== EXERCISE DETAILS ==
Start at the top of the records and, please, print each line exactly through the line that contains "-606,7 +606,7 @@", leaving out all pictures.

== DATASET RECORDS ==
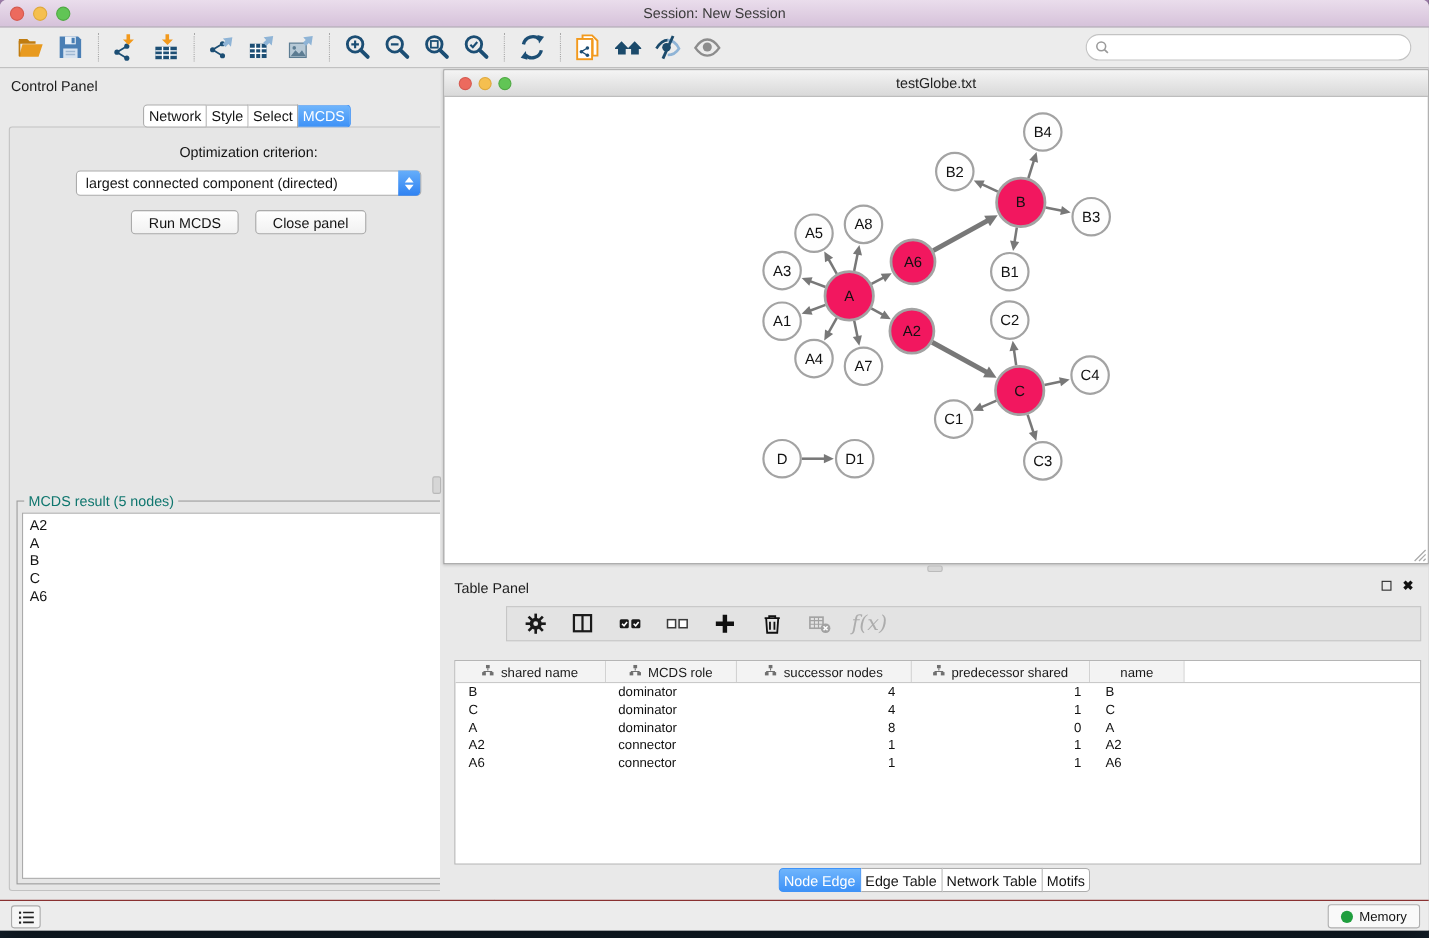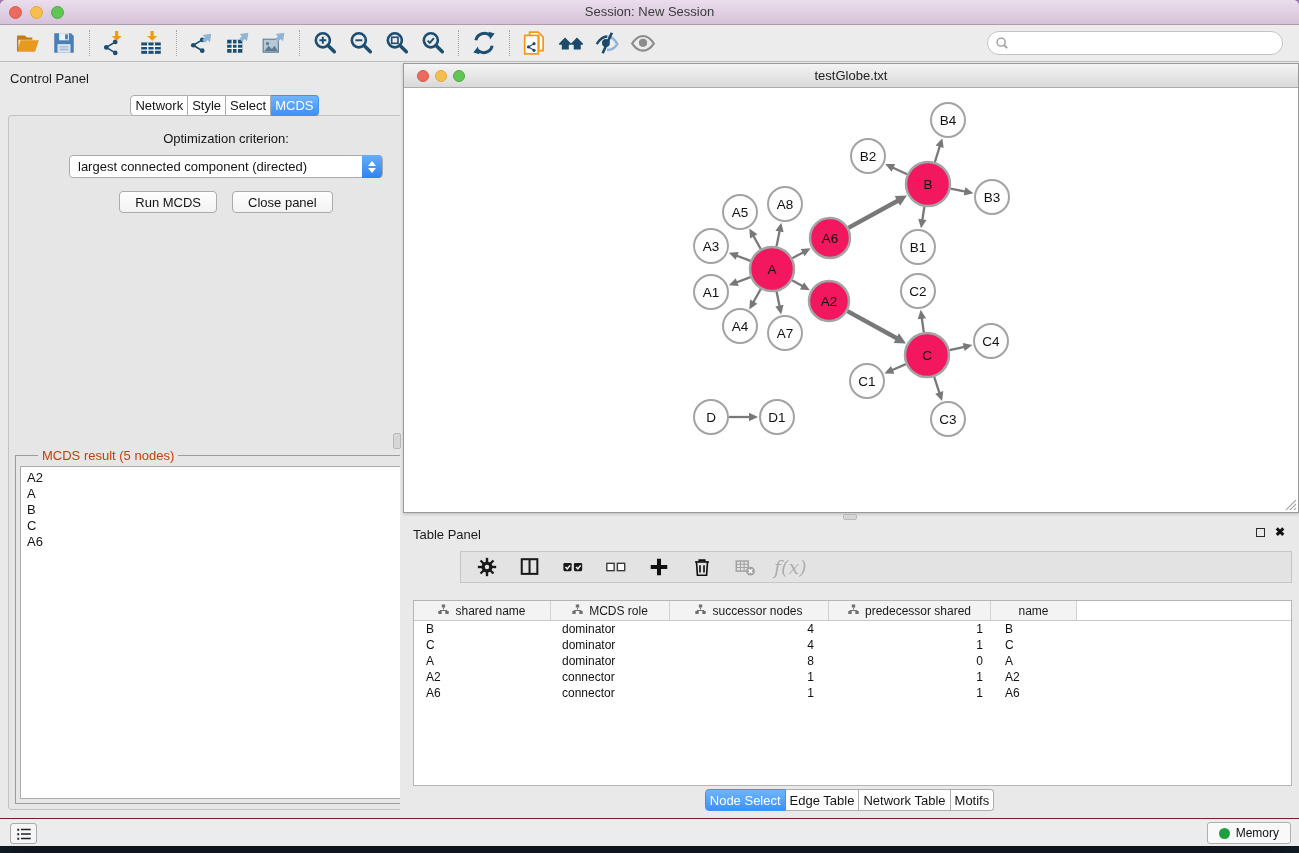--- a/index.html
+++ b/index.html
@@ -73,8 +73,8 @@
 
   .result-group { position:absolute; left:6px; right:7px; top:339px; bottom:5px;
     border:1px solid #9C9C9C; }
-  .result-legend { position:absolute; top:-8px; left:22px; background:#E6E6E6;
-    padding:0 4px; font-size:13px; color:#c2410c; }
+  .result-legend { position:absolute; top:-8px; left:6px; background:#E6E6E6;
+    padding:0 4px; font-size:13px; color:#0f766e; }
   .result-list { position:absolute; left:4px; right:4px; top:10px; bottom:4px;
     background:#fff; border:1px solid #ABABAB; overflow:hidden; }
   .result-scroll { position:absolute; right:0; top:0; bottom:0; width:12px;

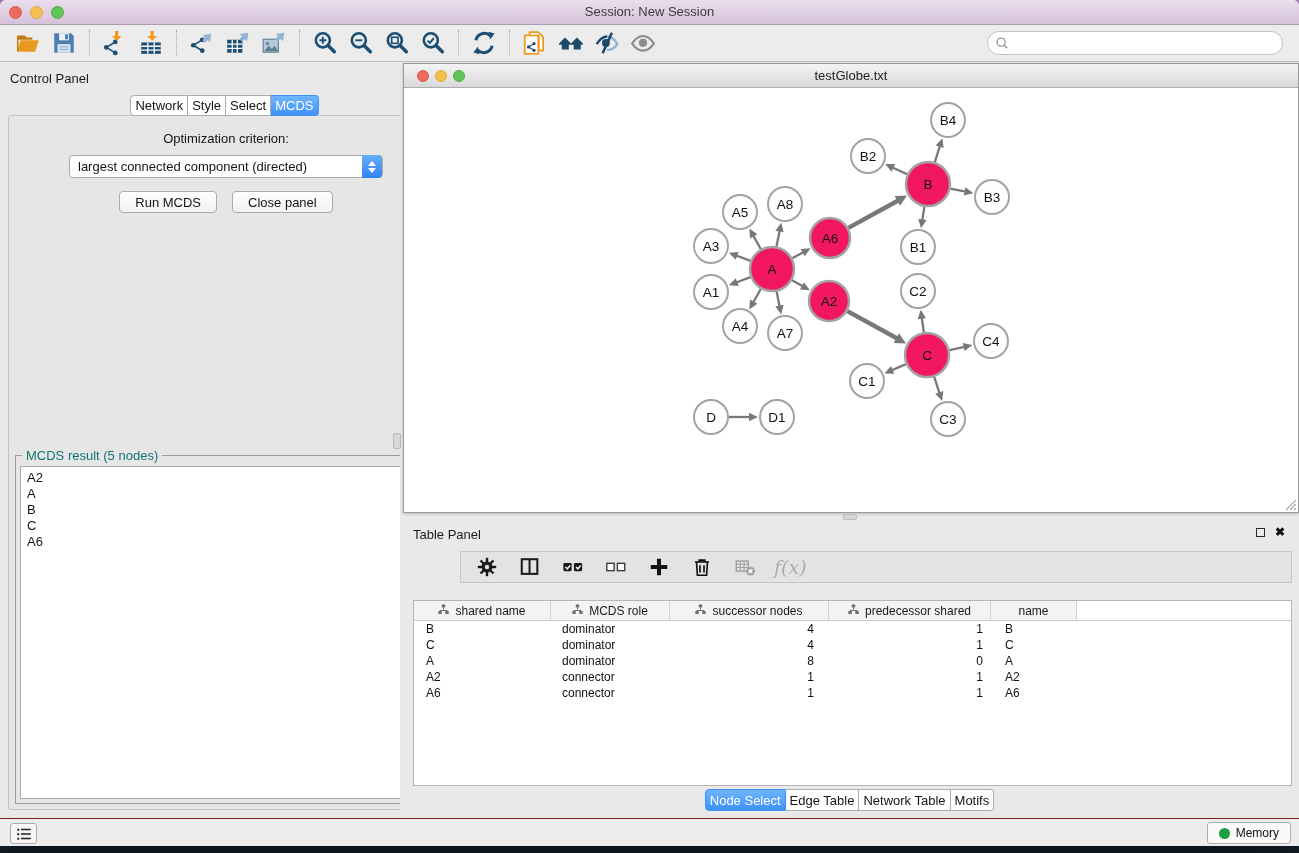--- a/index.html
+++ b/index.html
@@ -606,7 +606,7 @@
           </div>
 
           <div class="tp-tabs-row"><span class="seg" id="tp-tabs">
-                <span class="tab active">Node Select</span>
+                <span class="tab active">Node Edge</span>
                 <span class="tab">Edge Table</span>
                 <span class="tab">Network Table</span>
                 <span class="tab">Motifs</span>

== ANSWER TO THE EXERCISE ==
--- a/index.html
+++ b/index.html
@@ -73,8 +73,8 @@
 
   .result-group { position:absolute; left:6px; right:7px; top:339px; bottom:5px;
     border:1px solid #9C9C9C; }
-  .result-legend { position:absolute; top:-8px; left:22px; background:#E6E6E6;
-    padding:0 4px; font-size:13px; color:#c2410c; }
+  .result-legend { position:absolute; top:-8px; left:6px; background:#E6E6E6;
+    padding:0 4px; font-size:13px; color:#0f766e; }
   .result-list { position:absolute; left:4px; right:4px; top:10px; bottom:4px;
     background:#fff; border:1px solid #ABABAB; overflow:hidden; }
   .result-scroll { position:absolute; right:0; top:0; bottom:0; width:12px;

--- a/index.html
+++ b/index.html
@@ -606,7 +606,7 @@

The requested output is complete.